At each iteration each person chooses the nearest shop. The shop they choose is indicated by the colour of the dot of the person. Each person spends a set amount at the shop. A person from an affluent neighbourhood will spend more at a high-end shop than a person from a non-affluent neighbourhood. They both spend the same amount at the convenience store.

At the end of an iteration the least profitable shop will relocate to a random spot in the grid and randomly assign its type to either high-end or convenience.

When the simulation is run with a segregated neighbourhood you can see that there are less stores in the non-affluent area and of those shops there are more convenience stores.

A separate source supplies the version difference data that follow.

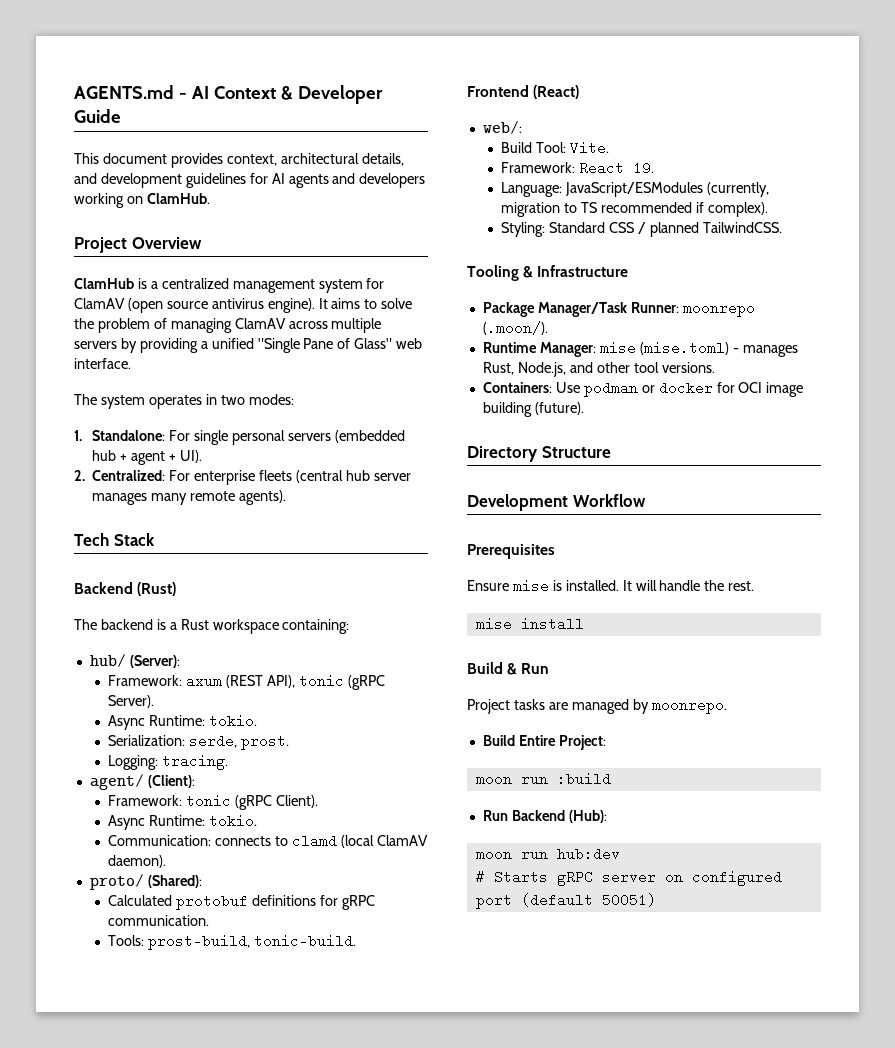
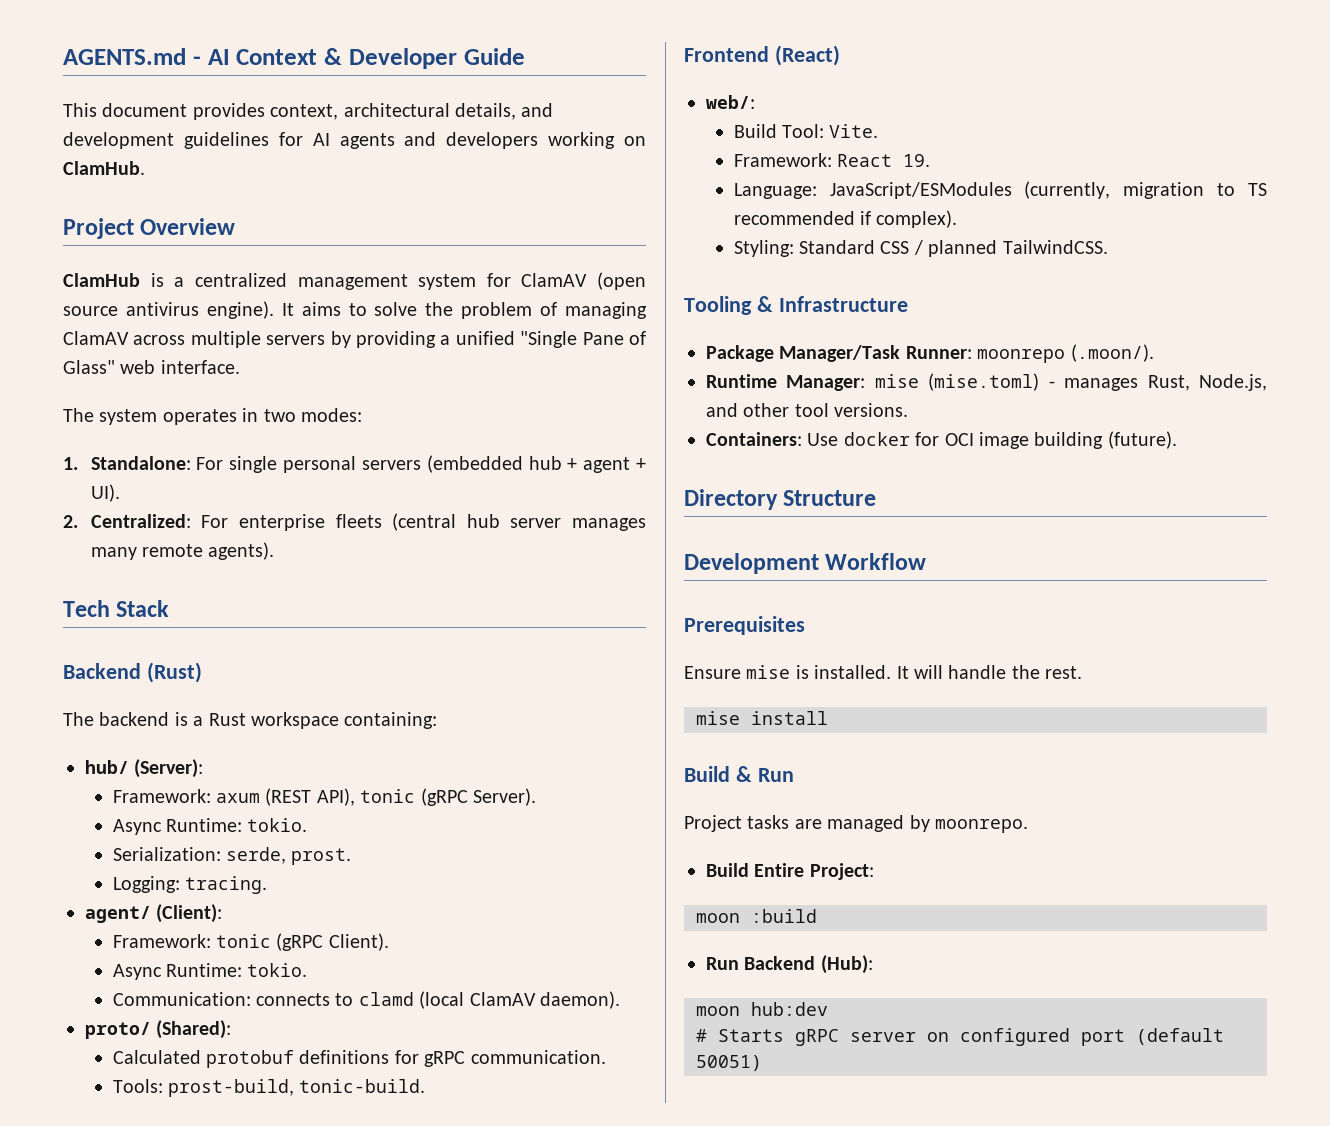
- Containers: Use podman or docker for OCI image building (future).
+ Containers: Use docker for OCI image building (future).
- moon run :build
+ moon :build
- moon run hub:dev
+ moon hub:dev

This just emerges out of the fact that affluent shoppers spend more in high-end shops. The convenience stores need a larger number of customers to make the same profit the thus creating food deserts in the non-affluent area

An interesting effect can be seen when the model is run with a non-segregated neighbourhood and a higher shop number. Here the number of convenience store decreases and are replaced by more stable high-end stores.

In a follow-up paper in which Auchincloss uses this model of residential segregation to look at the impact of income inequalities on diet in more detail, [2] the author concludes: "The model underscores the challenges of fostering favorable behavior change when people and resources are residentially segregated and behaviors are motivated or constrained by multiple factors. Simulation modeling can be a useful tool for proposing and testing policies or interventions that will ultimately be implemented in a complex system where the consequences of multidimensional interactions are diffıcult to predict."

[1]Auchincloss, Amy H., and Leandro Martin Totaro Garcia. "Brief introductory guide to agent-based modeling and an illustration from urban health research." Cadernos de saude publica 31 (2015): 65-78.

[2]Auchincloss, Amy H., et al. "An agent-based model of income inequalities in diet in the context of residential segregation." American journal of preventive medicine 40.3 (2011): 303-311.